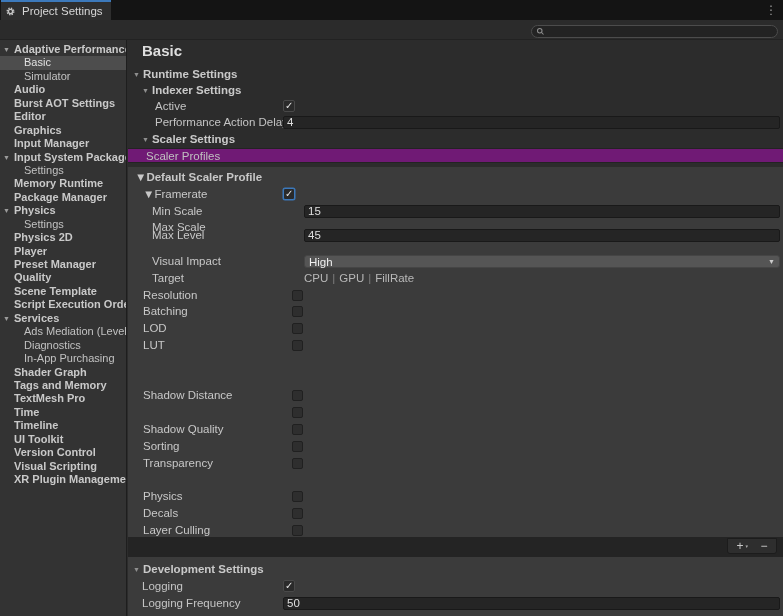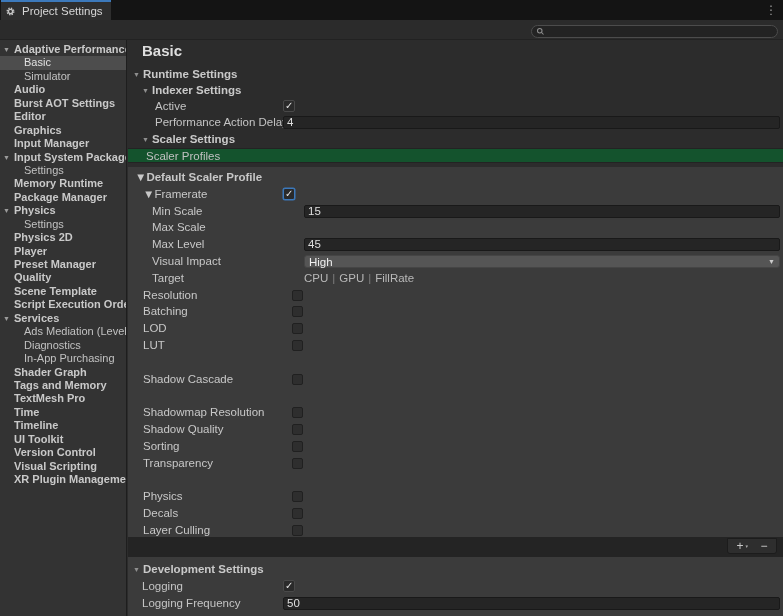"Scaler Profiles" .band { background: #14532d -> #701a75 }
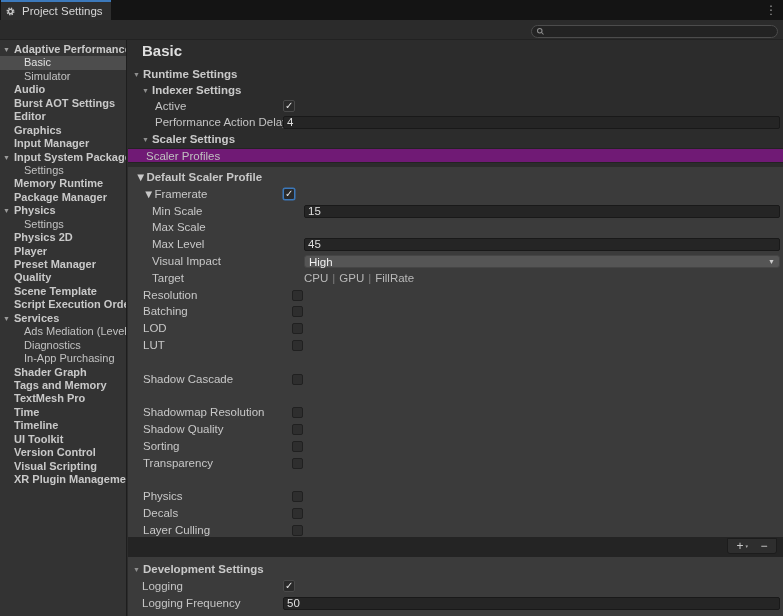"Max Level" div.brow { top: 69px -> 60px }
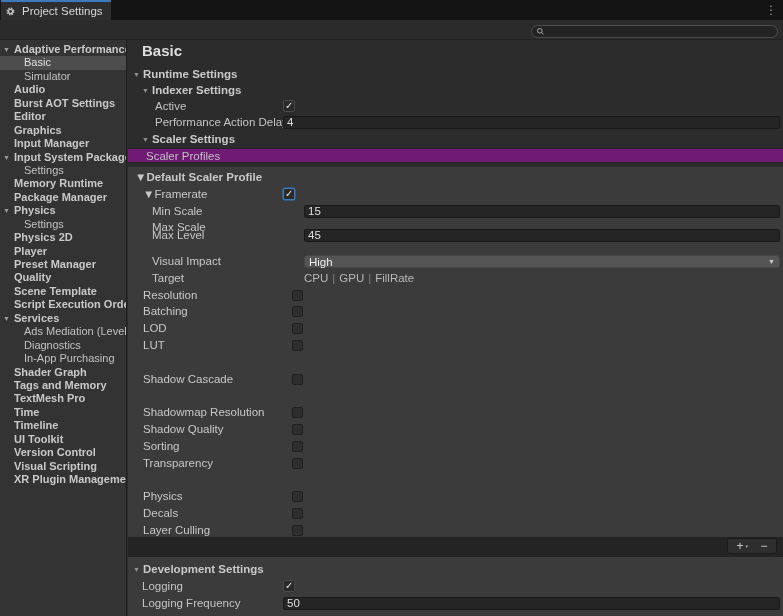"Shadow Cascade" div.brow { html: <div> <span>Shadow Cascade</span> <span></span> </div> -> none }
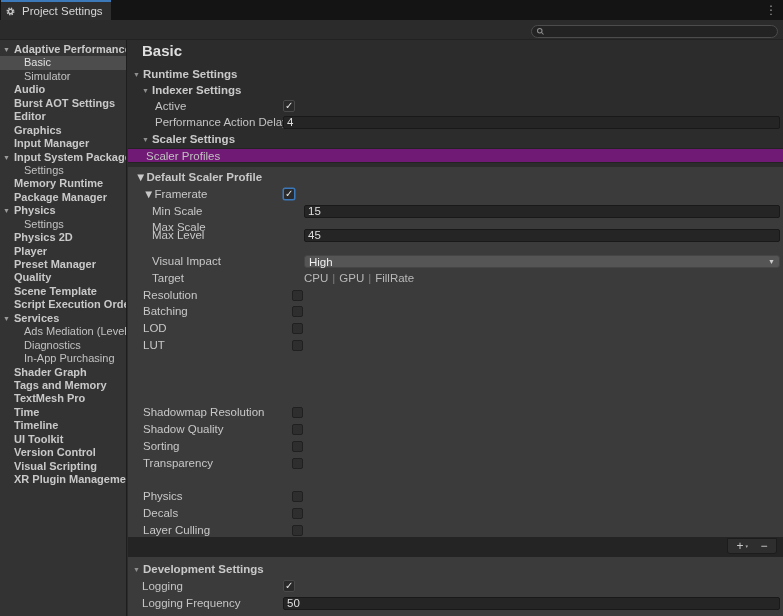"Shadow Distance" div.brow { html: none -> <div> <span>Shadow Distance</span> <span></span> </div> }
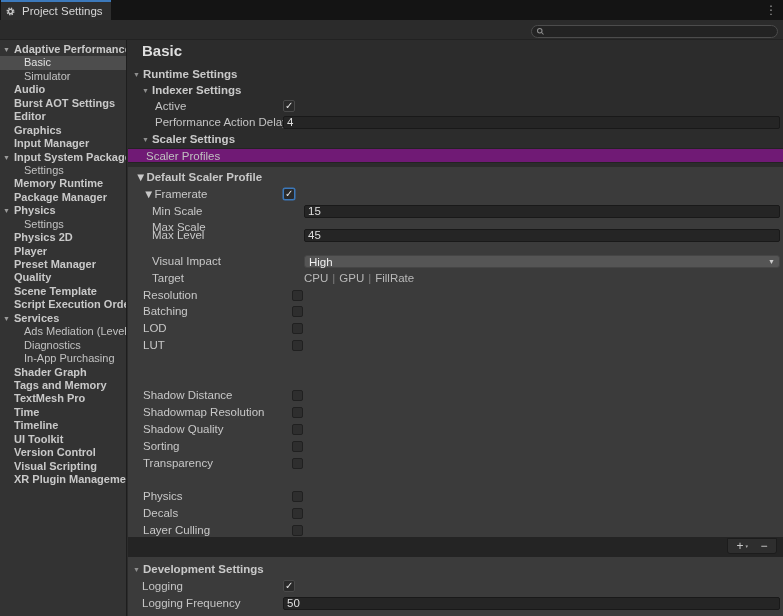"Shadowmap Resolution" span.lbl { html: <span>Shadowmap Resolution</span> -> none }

----

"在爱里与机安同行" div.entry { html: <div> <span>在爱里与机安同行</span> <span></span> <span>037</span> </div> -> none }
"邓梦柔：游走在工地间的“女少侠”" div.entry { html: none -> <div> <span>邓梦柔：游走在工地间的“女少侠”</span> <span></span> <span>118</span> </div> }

----

▶ EXERCISE OBJECTIVE:
Using the entries above, transcribe every line from the line containing "background: #14532d ->" through the line containing "html: <div> <span>Shadow". Do not copy pictures.

▶ YOUR RESPONSE:
"Scaler Profiles" .band { background: #14532d -> #701a75 }
"Max Level" div.brow { top: 69px -> 60px }
"Shadow Cascade" div.brow { html: <div> <span>Shadow Cascade</span> <span></span> </div> -> none }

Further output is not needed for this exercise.